◆ **What to produce**
Among the records that follow, find the line with "Kodak EasyShare M583" and the line with "Original Plastic Faucet Diverter: none -> 10". Set down those lines and all lines between them exactly, without adding anything.

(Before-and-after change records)
════════════════════
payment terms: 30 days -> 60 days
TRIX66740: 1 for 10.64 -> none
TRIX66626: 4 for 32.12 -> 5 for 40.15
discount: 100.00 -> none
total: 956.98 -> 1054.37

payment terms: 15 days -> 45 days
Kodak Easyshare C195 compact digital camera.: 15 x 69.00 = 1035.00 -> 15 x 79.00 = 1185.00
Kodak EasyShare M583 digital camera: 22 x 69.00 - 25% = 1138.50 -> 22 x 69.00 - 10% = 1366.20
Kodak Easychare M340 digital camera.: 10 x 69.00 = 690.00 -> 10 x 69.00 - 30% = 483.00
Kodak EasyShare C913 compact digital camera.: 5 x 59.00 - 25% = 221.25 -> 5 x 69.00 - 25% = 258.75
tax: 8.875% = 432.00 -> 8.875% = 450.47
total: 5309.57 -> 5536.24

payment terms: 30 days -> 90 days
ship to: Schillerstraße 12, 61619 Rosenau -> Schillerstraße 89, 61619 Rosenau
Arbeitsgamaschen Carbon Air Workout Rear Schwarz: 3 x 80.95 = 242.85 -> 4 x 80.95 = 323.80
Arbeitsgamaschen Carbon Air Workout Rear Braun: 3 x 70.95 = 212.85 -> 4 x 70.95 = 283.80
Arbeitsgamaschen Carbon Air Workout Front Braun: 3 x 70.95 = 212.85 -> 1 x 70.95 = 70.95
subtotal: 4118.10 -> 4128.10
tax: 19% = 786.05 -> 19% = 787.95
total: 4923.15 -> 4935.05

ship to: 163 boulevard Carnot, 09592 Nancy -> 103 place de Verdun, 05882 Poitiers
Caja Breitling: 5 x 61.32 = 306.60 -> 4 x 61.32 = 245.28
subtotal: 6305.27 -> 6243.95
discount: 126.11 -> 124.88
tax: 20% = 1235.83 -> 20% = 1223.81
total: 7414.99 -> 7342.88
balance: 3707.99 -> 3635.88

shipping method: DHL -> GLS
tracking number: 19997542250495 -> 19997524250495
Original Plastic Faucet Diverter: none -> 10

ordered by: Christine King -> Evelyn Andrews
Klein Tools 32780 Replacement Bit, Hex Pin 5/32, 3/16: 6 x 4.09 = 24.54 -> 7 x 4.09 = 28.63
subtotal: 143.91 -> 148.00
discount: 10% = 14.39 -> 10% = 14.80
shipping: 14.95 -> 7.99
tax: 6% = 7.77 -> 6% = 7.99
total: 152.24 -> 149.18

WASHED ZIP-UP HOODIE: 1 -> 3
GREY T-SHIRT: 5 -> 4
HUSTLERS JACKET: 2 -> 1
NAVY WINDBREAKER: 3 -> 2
════════════════════
◆ **Final answer**
Kodak EasyShare M583 digital camera: 22 x 69.00 - 25% = 1138.50 -> 22 x 69.00 - 10% = 1366.20
Kodak Easychare M340 digital camera.: 10 x 69.00 = 690.00 -> 10 x 69.00 - 30% = 483.00
Kodak EasyShare C913 compact digital camera.: 5 x 59.00 - 25% = 221.25 -> 5 x 69.00 - 25% = 258.75
tax: 8.875% = 432.00 -> 8.875% = 450.47
total: 5309.57 -> 5536.24

payment terms: 30 days -> 90 days
ship to: Schillerstraße 12, 61619 Rosenau -> Schillerstraße 89, 61619 Rosenau
Arbeitsgamaschen Carbon Air Workout Rear Schwarz: 3 x 80.95 = 242.85 -> 4 x 80.95 = 323.80
Arbeitsgamaschen Carbon Air Workout Rear Braun: 3 x 70.95 = 212.85 -> 4 x 70.95 = 283.80
Arbeitsgamaschen Carbon Air Workout Front Braun: 3 x 70.95 = 212.85 -> 1 x 70.95 = 70.95
subtotal: 4118.10 -> 4128.10
tax: 19% = 786.05 -> 19% = 787.95
total: 4923.15 -> 4935.05

ship to: 163 boulevard Carnot, 09592 Nancy -> 103 place de Verdun, 05882 Poitiers
Caja Breitling: 5 x 61.32 = 306.60 -> 4 x 61.32 = 245.28
subtotal: 6305.27 -> 6243.95
discount: 126.11 -> 124.88
tax: 20% = 1235.83 -> 20% = 1223.81
total: 7414.99 -> 7342.88
balance: 3707.99 -> 3635.88

shipping method: DHL -> GLS
tracking number: 19997542250495 -> 19997524250495
Original Plastic Faucet Diverter: none -> 10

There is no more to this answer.